From: Marc Zyngier <maz@kernel.org>
To: Valentin Schneider <valentin.schneider@arm.com>
Cc: Thomas Gleixner <tglx@linutronix.de>,
Lorenzo Pieralisi <Lorenzo.Pieralisi@arm.com>,
linux-kernel@vger.kernel.org,
linux-arm-kernel@lists.infradead.org,
Jason Cooper <jason@lakedaemon.net>
Subject: Re: [RFC PATCH] irqchip/gic: Implement irq_chip->irq_retrigger()
Date: Fri, 10 Jul 2020 17:29:49 +0100 [thread overview]
Message-ID: <87tuyfxria.wl-maz@kernel.org> (raw)
In-Reply-To: <20200710145642.28978-1-valentin.schneider@arm.com>
On Fri, 10 Jul 2020 15:56:42 +0100,
Valentin Schneider <valentin.schneider@arm.com> wrote:
>
> While digging around IRQCHIP_EOI_IF_HANDLED and irq/resend.c, it has come
> to my attention that the IRQ resend situation seems a bit precarious for
> the GIC(s).
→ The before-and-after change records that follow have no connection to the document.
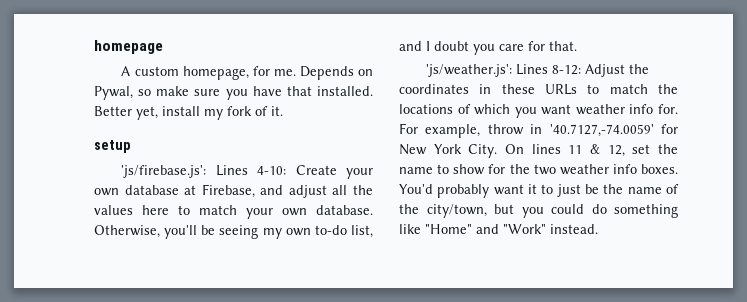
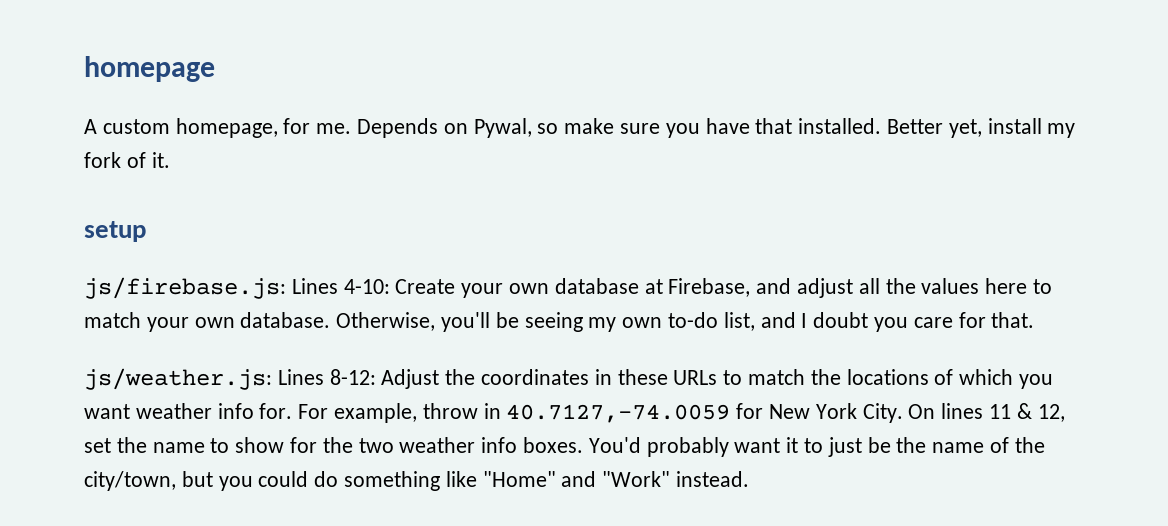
[121,165,207,178] 'js/firebase.js': -> [84,277,286,299] js/firebase.js:
[426,64,513,77] 'js/weather.js': -> [84,368,272,390] js/weather.js:
[549,124,654,137] '40.7127,-74.0059' -> [506,404,731,423] 40.7127,-74.0059

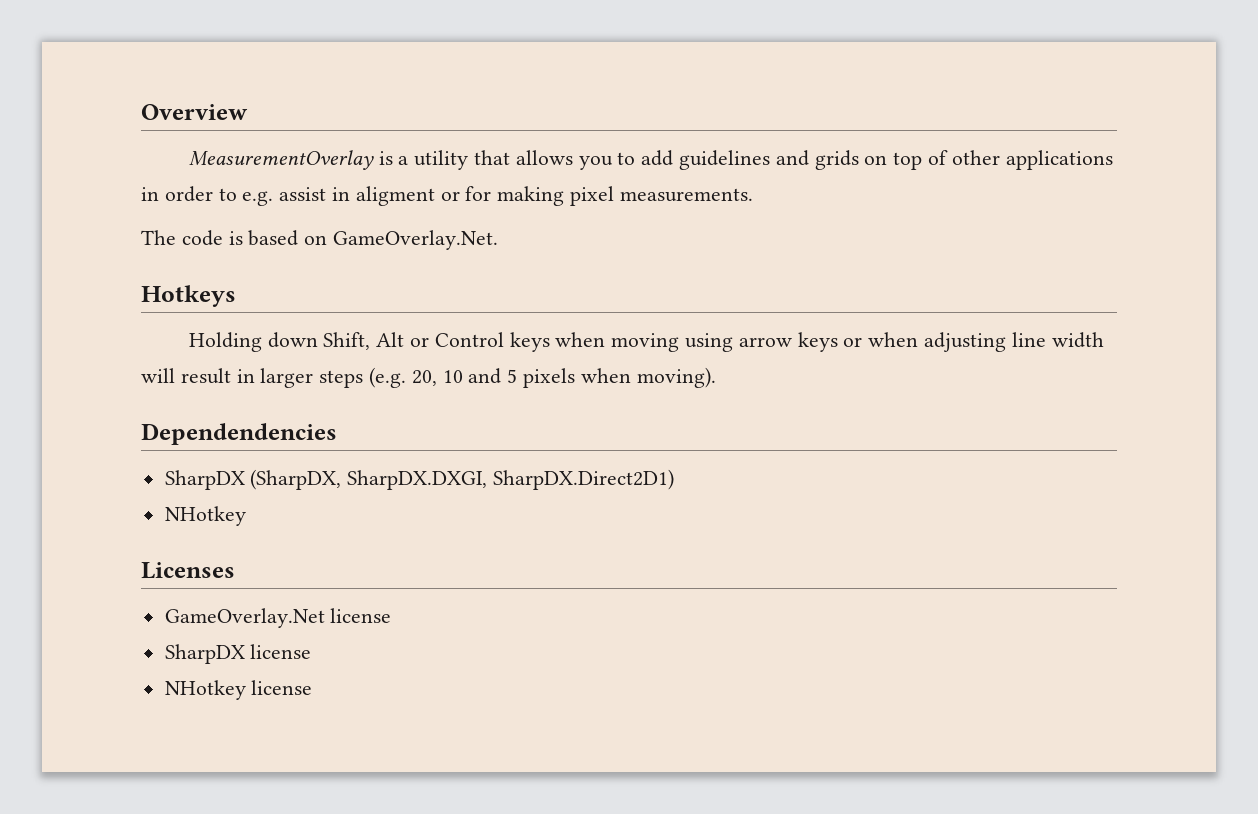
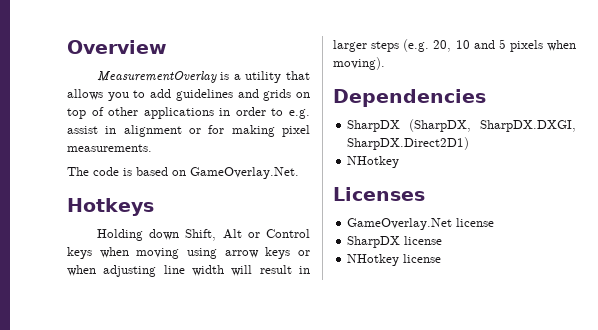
[355,186,435,206] aligment -> [123,125,182,137] alignment
[141,423,337,445] Dependendencies -> [333,89,486,107] Dependencies

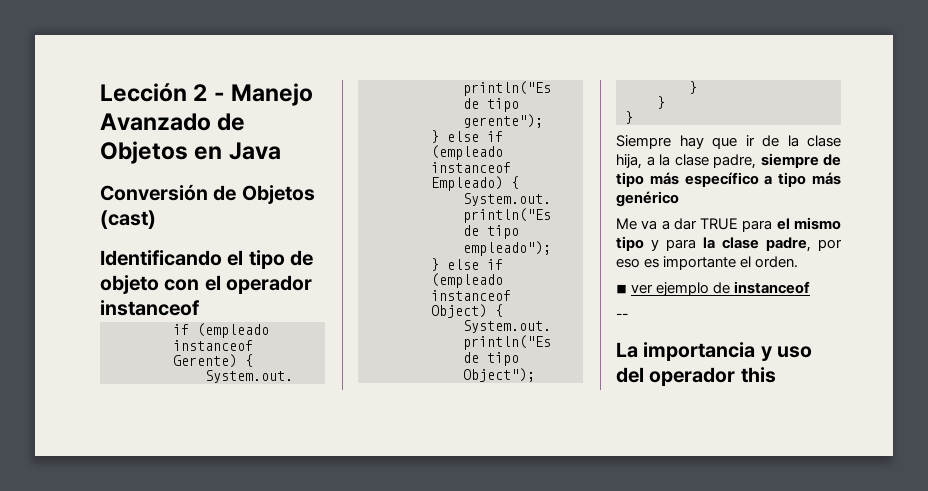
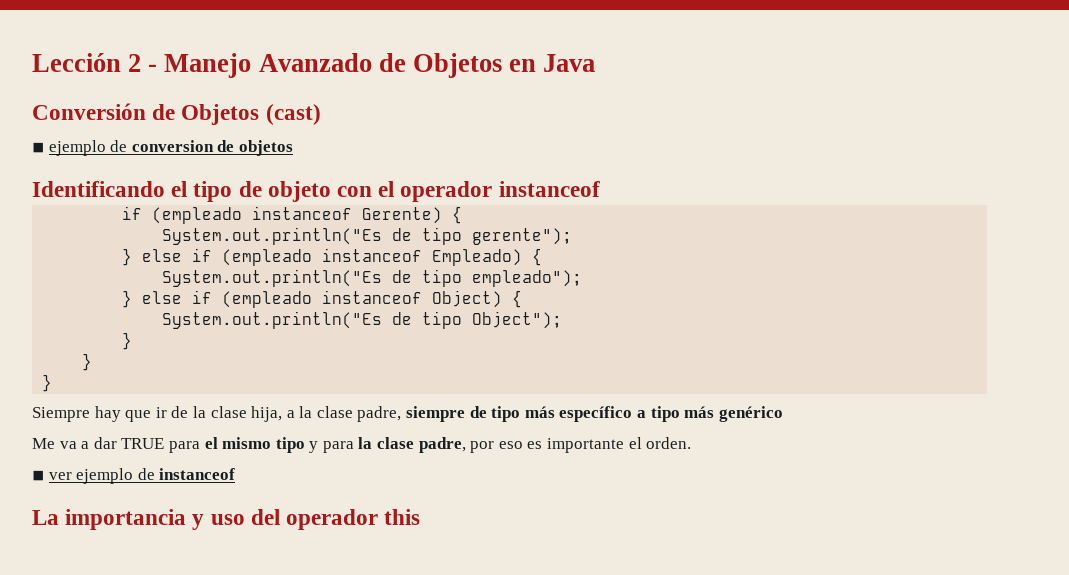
(156, 219) none -> [32,140,293,156] // ◾ ejemplo de conversion de objetos
[616,313,628,319] // -- -> (236, 474) none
Below is a (somewhat structured) dump of my notes/thoughts
> about that.
>
> IRQCHIP_EOI_IF_HANDLED
> ======================
>
> If the irqchip doesn't have this flag set, we may issue an irq_eoi()
> despite not having handled the IRQ in the following cases:
>
> o !irq_may_run()
> - IRQ may be in progress (handle_irq_event() ongoing)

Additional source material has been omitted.